▶ WHAT YOU HAVE TO DO
A line below contains "total: 11800.25 -> 17309.32", and a later one contains "subtotal: 1918.15 -> 1887.37". Repeat both, with every line between them, exactly.

▶ DATA FOR PROCESSING

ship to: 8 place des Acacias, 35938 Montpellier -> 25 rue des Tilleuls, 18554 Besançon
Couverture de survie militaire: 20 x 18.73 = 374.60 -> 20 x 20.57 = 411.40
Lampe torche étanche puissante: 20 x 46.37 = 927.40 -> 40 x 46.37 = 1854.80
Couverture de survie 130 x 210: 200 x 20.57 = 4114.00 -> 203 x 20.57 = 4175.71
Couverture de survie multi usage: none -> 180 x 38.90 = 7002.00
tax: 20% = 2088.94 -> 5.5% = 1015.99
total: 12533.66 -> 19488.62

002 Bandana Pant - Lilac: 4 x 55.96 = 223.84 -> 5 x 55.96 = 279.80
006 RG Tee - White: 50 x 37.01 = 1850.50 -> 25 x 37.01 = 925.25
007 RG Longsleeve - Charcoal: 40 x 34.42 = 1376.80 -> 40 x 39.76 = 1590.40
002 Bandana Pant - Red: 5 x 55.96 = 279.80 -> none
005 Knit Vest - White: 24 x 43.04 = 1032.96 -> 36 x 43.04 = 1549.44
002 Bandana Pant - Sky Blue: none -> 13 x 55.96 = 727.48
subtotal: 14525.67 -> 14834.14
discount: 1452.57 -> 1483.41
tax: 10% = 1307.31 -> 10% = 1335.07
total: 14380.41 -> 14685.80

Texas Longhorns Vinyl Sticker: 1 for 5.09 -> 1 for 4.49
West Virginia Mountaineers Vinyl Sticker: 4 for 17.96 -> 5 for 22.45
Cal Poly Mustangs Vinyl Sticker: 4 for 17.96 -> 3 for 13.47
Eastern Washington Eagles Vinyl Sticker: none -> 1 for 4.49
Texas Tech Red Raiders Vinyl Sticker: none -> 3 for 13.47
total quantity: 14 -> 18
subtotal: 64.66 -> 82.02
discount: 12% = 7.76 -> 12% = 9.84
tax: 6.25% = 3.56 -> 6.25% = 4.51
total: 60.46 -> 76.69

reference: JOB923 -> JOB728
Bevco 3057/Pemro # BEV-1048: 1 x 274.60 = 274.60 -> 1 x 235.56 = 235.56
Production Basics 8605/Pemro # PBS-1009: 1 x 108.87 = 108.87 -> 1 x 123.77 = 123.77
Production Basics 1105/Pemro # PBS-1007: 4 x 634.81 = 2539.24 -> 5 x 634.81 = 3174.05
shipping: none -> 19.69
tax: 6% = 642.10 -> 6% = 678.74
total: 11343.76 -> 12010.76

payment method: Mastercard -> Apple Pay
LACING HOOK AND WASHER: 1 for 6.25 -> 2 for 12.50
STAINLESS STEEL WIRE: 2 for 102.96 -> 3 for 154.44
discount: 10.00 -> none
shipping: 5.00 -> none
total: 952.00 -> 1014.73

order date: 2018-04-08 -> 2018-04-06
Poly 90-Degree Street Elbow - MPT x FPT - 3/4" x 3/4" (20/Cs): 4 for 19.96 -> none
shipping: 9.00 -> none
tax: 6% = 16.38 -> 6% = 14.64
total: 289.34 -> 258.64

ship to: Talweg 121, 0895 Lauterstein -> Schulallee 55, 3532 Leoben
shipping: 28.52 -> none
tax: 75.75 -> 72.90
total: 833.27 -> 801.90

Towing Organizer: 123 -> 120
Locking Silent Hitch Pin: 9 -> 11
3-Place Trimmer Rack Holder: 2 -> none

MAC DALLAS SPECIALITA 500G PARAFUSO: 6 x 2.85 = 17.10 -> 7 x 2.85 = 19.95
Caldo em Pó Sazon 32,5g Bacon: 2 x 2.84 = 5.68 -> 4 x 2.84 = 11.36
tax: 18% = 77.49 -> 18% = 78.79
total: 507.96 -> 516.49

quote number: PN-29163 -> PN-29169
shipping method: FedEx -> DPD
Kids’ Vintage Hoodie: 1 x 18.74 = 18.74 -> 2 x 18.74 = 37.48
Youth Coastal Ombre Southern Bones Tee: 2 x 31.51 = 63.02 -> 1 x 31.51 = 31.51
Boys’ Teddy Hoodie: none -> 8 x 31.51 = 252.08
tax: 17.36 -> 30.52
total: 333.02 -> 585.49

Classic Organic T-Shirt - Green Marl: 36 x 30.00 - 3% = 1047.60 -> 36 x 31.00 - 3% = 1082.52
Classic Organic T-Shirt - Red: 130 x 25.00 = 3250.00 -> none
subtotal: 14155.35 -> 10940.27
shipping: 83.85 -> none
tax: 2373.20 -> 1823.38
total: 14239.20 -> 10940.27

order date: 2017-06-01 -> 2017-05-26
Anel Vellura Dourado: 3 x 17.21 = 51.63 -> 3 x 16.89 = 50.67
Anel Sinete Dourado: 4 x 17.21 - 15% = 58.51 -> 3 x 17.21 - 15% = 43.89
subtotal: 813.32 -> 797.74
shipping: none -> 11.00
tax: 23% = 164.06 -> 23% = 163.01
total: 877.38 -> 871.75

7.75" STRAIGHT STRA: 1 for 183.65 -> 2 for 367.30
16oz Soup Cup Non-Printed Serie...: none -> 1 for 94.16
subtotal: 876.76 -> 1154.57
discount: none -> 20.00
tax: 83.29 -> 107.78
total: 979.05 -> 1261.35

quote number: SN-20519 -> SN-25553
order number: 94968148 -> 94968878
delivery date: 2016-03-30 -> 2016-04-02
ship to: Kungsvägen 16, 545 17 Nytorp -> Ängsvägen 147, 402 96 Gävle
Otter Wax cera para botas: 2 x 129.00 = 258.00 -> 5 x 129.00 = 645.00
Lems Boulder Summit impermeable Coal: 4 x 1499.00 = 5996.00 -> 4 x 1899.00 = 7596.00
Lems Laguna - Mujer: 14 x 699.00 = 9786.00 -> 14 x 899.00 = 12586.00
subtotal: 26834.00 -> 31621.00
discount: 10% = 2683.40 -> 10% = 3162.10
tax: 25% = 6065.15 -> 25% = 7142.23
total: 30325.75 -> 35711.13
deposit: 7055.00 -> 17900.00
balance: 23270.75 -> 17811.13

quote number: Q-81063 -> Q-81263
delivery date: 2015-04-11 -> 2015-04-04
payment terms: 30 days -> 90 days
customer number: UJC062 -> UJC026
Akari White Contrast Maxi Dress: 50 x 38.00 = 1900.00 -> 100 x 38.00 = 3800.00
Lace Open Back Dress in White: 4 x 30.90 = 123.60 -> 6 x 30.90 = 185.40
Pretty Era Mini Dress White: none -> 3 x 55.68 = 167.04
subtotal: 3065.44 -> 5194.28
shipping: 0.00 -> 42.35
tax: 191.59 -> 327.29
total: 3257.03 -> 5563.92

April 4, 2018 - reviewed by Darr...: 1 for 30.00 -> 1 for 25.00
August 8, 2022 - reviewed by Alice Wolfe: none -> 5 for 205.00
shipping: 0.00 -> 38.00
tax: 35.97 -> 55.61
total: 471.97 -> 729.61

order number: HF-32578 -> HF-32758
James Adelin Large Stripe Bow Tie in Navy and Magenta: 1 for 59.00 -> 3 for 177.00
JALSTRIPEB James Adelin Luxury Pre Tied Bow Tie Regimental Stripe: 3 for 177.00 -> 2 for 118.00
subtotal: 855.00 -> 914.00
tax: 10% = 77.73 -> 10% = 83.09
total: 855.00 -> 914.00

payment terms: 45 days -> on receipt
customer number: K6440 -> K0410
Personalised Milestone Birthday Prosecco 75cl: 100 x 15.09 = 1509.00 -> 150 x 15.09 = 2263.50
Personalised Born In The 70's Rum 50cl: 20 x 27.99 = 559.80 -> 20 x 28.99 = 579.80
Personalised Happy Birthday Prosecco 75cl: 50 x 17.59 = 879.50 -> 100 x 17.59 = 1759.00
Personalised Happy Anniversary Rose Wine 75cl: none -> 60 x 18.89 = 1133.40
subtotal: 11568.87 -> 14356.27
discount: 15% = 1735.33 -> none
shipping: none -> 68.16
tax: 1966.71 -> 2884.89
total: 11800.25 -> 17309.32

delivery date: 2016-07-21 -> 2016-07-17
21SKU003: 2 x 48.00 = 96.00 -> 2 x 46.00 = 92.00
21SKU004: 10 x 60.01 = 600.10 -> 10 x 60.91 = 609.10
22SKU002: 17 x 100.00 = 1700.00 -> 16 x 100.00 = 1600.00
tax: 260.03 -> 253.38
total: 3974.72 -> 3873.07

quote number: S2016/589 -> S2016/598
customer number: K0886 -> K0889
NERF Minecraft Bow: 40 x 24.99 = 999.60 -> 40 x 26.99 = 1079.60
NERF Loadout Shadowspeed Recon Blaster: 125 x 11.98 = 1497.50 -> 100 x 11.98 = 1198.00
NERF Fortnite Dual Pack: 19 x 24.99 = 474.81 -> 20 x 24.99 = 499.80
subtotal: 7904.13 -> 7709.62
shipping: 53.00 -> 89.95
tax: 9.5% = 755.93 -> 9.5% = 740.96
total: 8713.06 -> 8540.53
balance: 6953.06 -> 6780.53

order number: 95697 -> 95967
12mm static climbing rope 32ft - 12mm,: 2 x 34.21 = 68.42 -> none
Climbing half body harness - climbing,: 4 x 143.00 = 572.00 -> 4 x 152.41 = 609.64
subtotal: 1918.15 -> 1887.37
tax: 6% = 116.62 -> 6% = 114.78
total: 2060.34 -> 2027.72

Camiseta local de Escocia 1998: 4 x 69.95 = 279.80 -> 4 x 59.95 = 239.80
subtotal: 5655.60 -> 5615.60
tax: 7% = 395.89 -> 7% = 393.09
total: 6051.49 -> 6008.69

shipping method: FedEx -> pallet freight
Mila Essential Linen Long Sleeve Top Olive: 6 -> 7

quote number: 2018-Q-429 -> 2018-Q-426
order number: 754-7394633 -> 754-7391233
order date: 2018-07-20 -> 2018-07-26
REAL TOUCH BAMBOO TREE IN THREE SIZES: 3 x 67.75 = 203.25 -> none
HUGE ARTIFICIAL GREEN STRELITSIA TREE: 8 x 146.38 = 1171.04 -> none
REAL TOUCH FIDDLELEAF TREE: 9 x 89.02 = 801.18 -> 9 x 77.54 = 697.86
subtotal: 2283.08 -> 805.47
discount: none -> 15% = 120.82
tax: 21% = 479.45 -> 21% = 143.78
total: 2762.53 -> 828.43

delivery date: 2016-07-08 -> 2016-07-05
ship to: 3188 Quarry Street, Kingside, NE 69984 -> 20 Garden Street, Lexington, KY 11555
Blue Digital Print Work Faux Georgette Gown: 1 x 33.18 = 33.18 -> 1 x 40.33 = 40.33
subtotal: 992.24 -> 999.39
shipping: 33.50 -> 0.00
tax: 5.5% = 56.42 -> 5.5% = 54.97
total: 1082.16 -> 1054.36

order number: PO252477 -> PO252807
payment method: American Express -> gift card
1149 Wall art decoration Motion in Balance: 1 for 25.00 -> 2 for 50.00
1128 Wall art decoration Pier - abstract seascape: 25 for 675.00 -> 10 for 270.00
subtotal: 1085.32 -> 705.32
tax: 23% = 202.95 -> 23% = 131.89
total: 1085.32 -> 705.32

▶ SOLUTION
total: 11800.25 -> 17309.32

delivery date: 2016-07-21 -> 2016-07-17
21SKU003: 2 x 48.00 = 96.00 -> 2 x 46.00 = 92.00
21SKU004: 10 x 60.01 = 600.10 -> 10 x 60.91 = 609.10
22SKU002: 17 x 100.00 = 1700.00 -> 16 x 100.00 = 1600.00
tax: 260.03 -> 253.38
total: 3974.72 -> 3873.07

quote number: S2016/589 -> S2016/598
customer number: K0886 -> K0889
NERF Minecraft Bow: 40 x 24.99 = 999.60 -> 40 x 26.99 = 1079.60
NERF Loadout Shadowspeed Recon Blaster: 125 x 11.98 = 1497.50 -> 100 x 11.98 = 1198.00
NERF Fortnite Dual Pack: 19 x 24.99 = 474.81 -> 20 x 24.99 = 499.80
subtotal: 7904.13 -> 7709.62
shipping: 53.00 -> 89.95
tax: 9.5% = 755.93 -> 9.5% = 740.96
total: 8713.06 -> 8540.53
balance: 6953.06 -> 6780.53

order number: 95697 -> 95967
12mm static climbing rope 32ft - 12mm,: 2 x 34.21 = 68.42 -> none
Climbing half body harness - climbing,: 4 x 143.00 = 572.00 -> 4 x 152.41 = 609.64
subtotal: 1918.15 -> 1887.37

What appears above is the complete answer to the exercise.